At the beginning of the day there was a reflection on how various philosophers have reflected on the body, making its care as important as that of the mind for the full development of the human being.

Jules Hubard, philosopher, poet, essayist and editor, put forward the idea of the body as an "imaginary" concept, which he exemplified with the phantom limb syndrome, in which someone with an amputated limb feels pain in that area.

He then spoke about St. Thomas Aquinas, who faced the challenge of putting an articulated concept in a flexible way; and about Dante, who made some of the first approaches to the body in the Middle Ages: "Dante has a perfect notion of the body that we would recognize" .

He also talked about theology and how it has been transformed by the perception of the body: "Theology ceases to be the rational theology that we knew to become the theology of a carnalized and embodied love, which cannot be distanced from the notion of the body," he said.

He also touched on the subject of artificial intelligence and technology, human advances which he compared to a composition by Bach: "all forms of productive activity and thought are articulated from our body," he said.
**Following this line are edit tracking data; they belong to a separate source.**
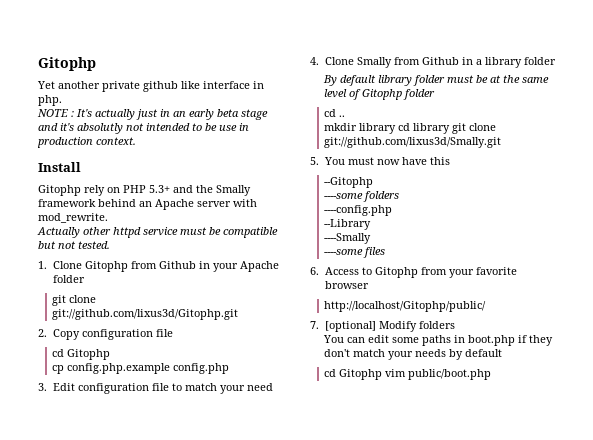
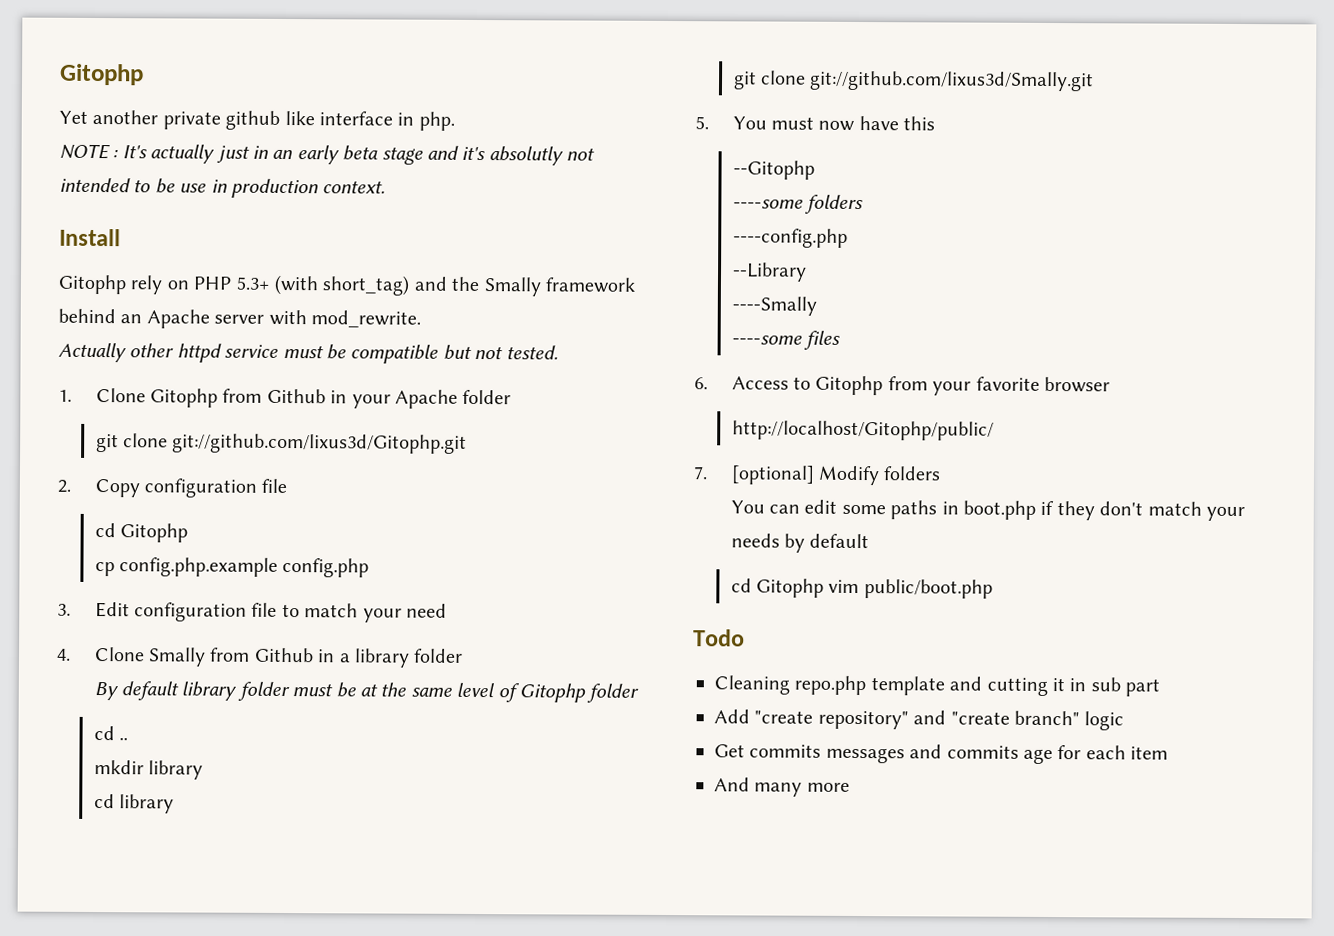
- Gitophp rely on PHP 5.3+ and the Smally framework behind an Apache server with mod_rewrite.
+ Gitophp rely on PHP 5.3+ (with short_tag) and the Smally framework behind an Apache server with mod_rewrite.
- mkdir library cd library git clone git://github.com/lixus3d/Smally.git
+ mkdir library
+ cd library
+ git clone git://github.com/lixus3d/Smally.git
+ Todo
+ Cleaning repo.php template and cutting it in sub part
+ Add "create repository" and "create branch" logic
+ Get commits messages and commits age for each item
+ And many more

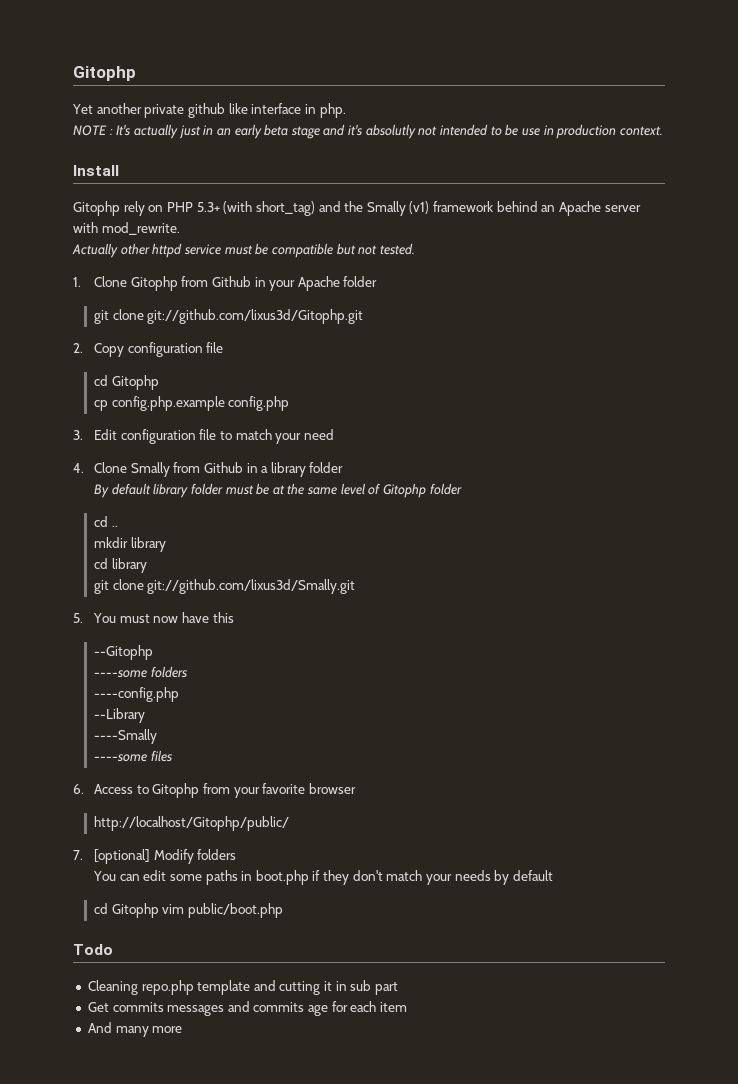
- Gitophp rely on PHP 5.3+ (with short_tag) and the Smally framework behind an Apache server with mod_rewrite.
+ Gitophp rely on PHP 5.3+ (with short_tag) and the Smally (v1) framework behind an Apache server with mod_rewrite.
- Add "create repository" and "create branch" logic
Humanities celebrates II Humanist Reflection Day

Body and psychoanalysis

Following Hubard's presentation, Dr. Fernanda Crespo, philosopher, professor, academic coordinator of the School of Philosophy at Panamericana and co-founder of the feminist studies group of the Institute of Humanities, explained how psychoanalysis brought her closer to the subject of the body, for which she read an excerpt from an essay on Freud.

In her paper, Dr. Crespo pointed out that Freud recognizes the body: "the very existence of the actor is a burden of citizenship that accredits the real of the represented". However, she indicated that Freud assumes that the body is not pure matter or pure biology, but is also conceived as an object.

Similarly, he spoke about the perception that the subject can have of the body: "it can present itself to the subject in a different way, because at the same time that it presents itself as the unknown, it is also the immediately known, because it presents itself as what can be learned, named and ordered by knowledge," he said.

To conclude his presentation, he explained how the author conceives the human being as a subject divided in two, who can perceive himself as being or not being only his body.

Humanities celebrates II Humanist Reflection Day

Donation and its ethical and philosophical implication

Next, Dr. Guillermo Cantú, coordinator of the Doctorate in Bioethics of the School of Medicine, spoke about death by donation and its ethical and philosophical implications.

In giving his point of view on this issue, Cantú reflected on the validity of these acts: "not everything that is technically possible is morally admissible.

"Science without conscience or ethical reflection only leads to the ruin of the human being to create new forms of exploitation for a privileged few, on people living in precarious circumstances," he stated.

Humanities celebrates II Humanist Reflection Day

The matter of the body according to theology

Tadeo López Limón, doctor in biblical theology and a graduate in journalism and media, participated in the event digitally. Lopez focused on talking about the matter of the body according to theology.

He clarified that his theological point of view would be based on Christianity. He also stated the three fundamental reasons why the body has a theological value according to St. Paul: creation itself, reincarnation and resurrection .

Humanities celebrates II Humanist Reflection Day

To conclude, he spoke about the importance of theology in the perception of the body: "what I want to propose is that theology can help to recover the anthropological value of the materiality of the body", he concluded.